Quando se soube da sua morte, Yulia estava como convidada numa reunião de líderes ocidentais, em Munique, e fez um discurso comovente em que disse que a Fundação Anti-Corrupção vai continuar o seu trabalho de denúncia da hierarquia da Rússia. (A Fundação é a actual forma legal do grupo liderado por Navalny, uma vez que o partido que ele tentou fundar, ”Rússia pelo Futuro” foi logo proibido por “fomentar a ideologia nazista”. Yulia tem-se recusado a tomar o lugar do marido, pelo que a Fundação tem uma direcção colectiva).

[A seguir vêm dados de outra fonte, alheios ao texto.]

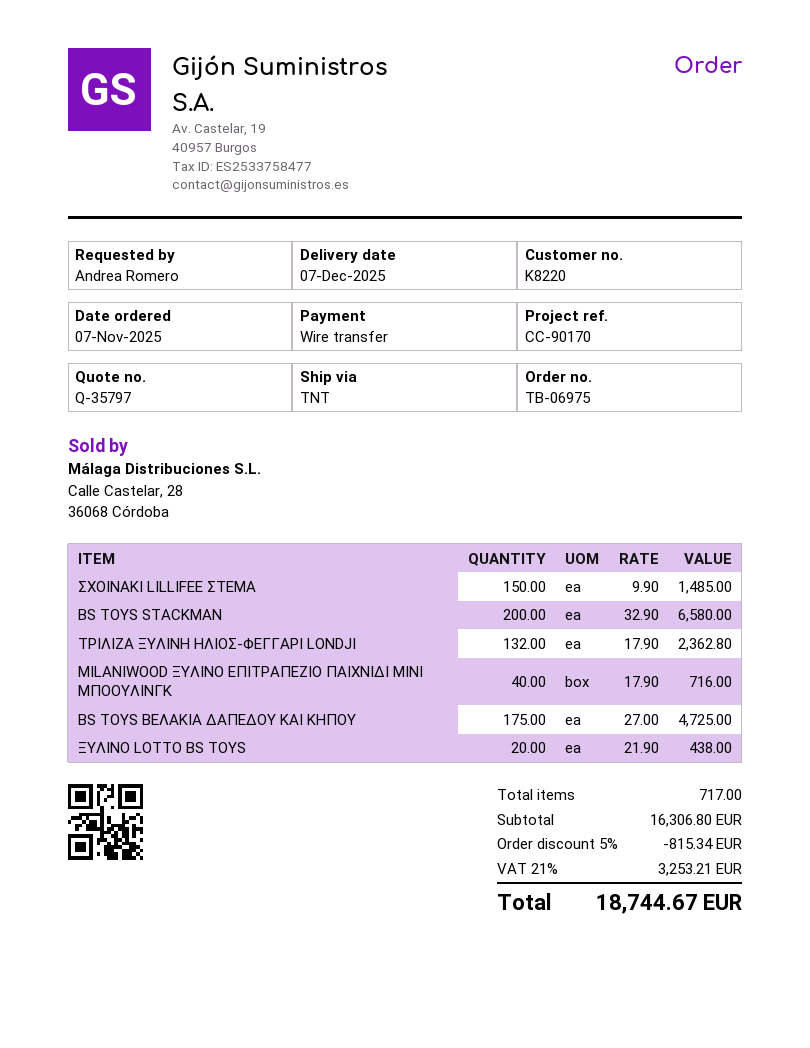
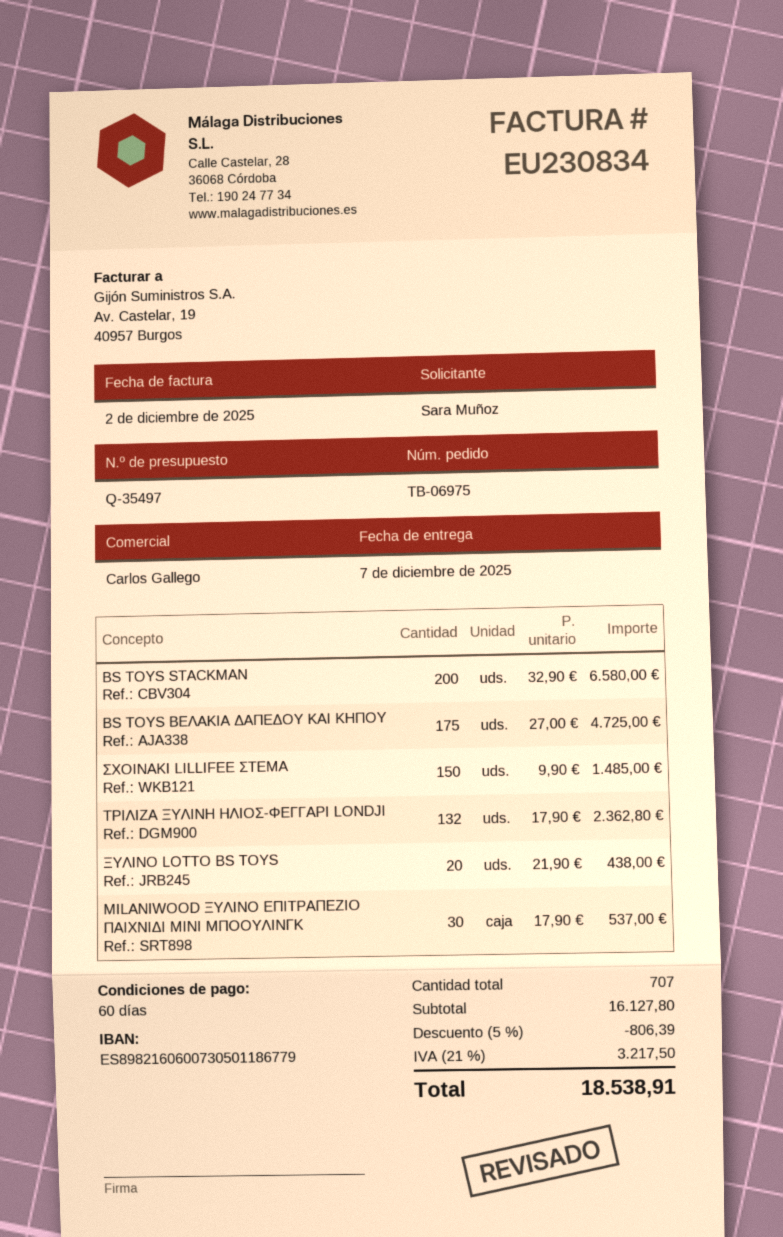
quote number: Q-35797 -> Q-35497
ordered by: Andrea Romero -> Sara Muñoz
MILANIWOOD ΞΥΛΙΝΟ ΕΠΙΤΡΑΠΕΖΙΟ ΠΑΙΧΝΙΔΙ ΜΙΝΙ ΜΠΟΟΥΛΙΝΓΚ: 40 x 17.90 = 716.00 -> 30 x 17.90 = 537.00
total quantity: 717 -> 707
subtotal: 16306.80 -> 16127.80
discount: 5% = 815.34 -> 5% = 806.39
tax: 21% = 3253.21 -> 21% = 3217.50
total: 18744.67 -> 18538.91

Nascido em 1976, filho de militar, Navalny formou-se primeiro em direito — pela “Universidade Russa da Amizade entre os Povos”, onde deve ter estudado o José Eduardo dos Santos, digo eu... — e depois em Finanças. Trabalhou em várias empresas, mas dedicou-se sobretudo a denunciar a corrupção do Governo da Federação Russa. Ainda concorreu a presidente da Câmara de Moscovo, sem sucesso, estranhamente…

Entrou em incontáveis manifestações anti-corrupção, o que lhe valeu várias prisões por fraude fiscal e desvio de fundos numa empresa de exploração florestal.

Aquele cujo nome Putin nunca disse

Convém dizer, em abono da verdade, que Navalny não é um social democrata, ou mesmo democrata; a sua ideologia é nacionalista e anti-imigração. Mas tem uma fixação especial na corrupção da nomenclatura, especialmente Putin. Arranjou um expediente interessante para descobrir as ligações entre os oligarcas e os políticos; comprava um pequeno lote de acções das grandes empresas estatais e pseudo-privadas, o que lhe dava acesso a informação privilegiada.

O seu grande “furo” foi um vídeo de duas horas a mostrar o palácio imperial que Putin mandou construir, e que foi visto por 130 milhões de russos. A partir desta apresentação, muitos sectores da sociedade começaram a pensar em Navalny como um possível concorrente às próximas eleições presidenciais. O Governo desmentiu o vídeo, evidentemente, e aqui é curioso notar que tanto Putin como os seus próximos nunca disseram publicamente o nome dele, o que originou a piada de que Navalny seria o Voldemort do Kremlin.

Eis aqui algumas expressões usadas: Putin: “o suspeito mencionado” e “o cavalheiro”; Medvedev: “aquela pessoa com objectivos políticos bem sabidos” e “o perdedor político”; Peskov: “o cidadão acima citado” e “um cidadão condenado”.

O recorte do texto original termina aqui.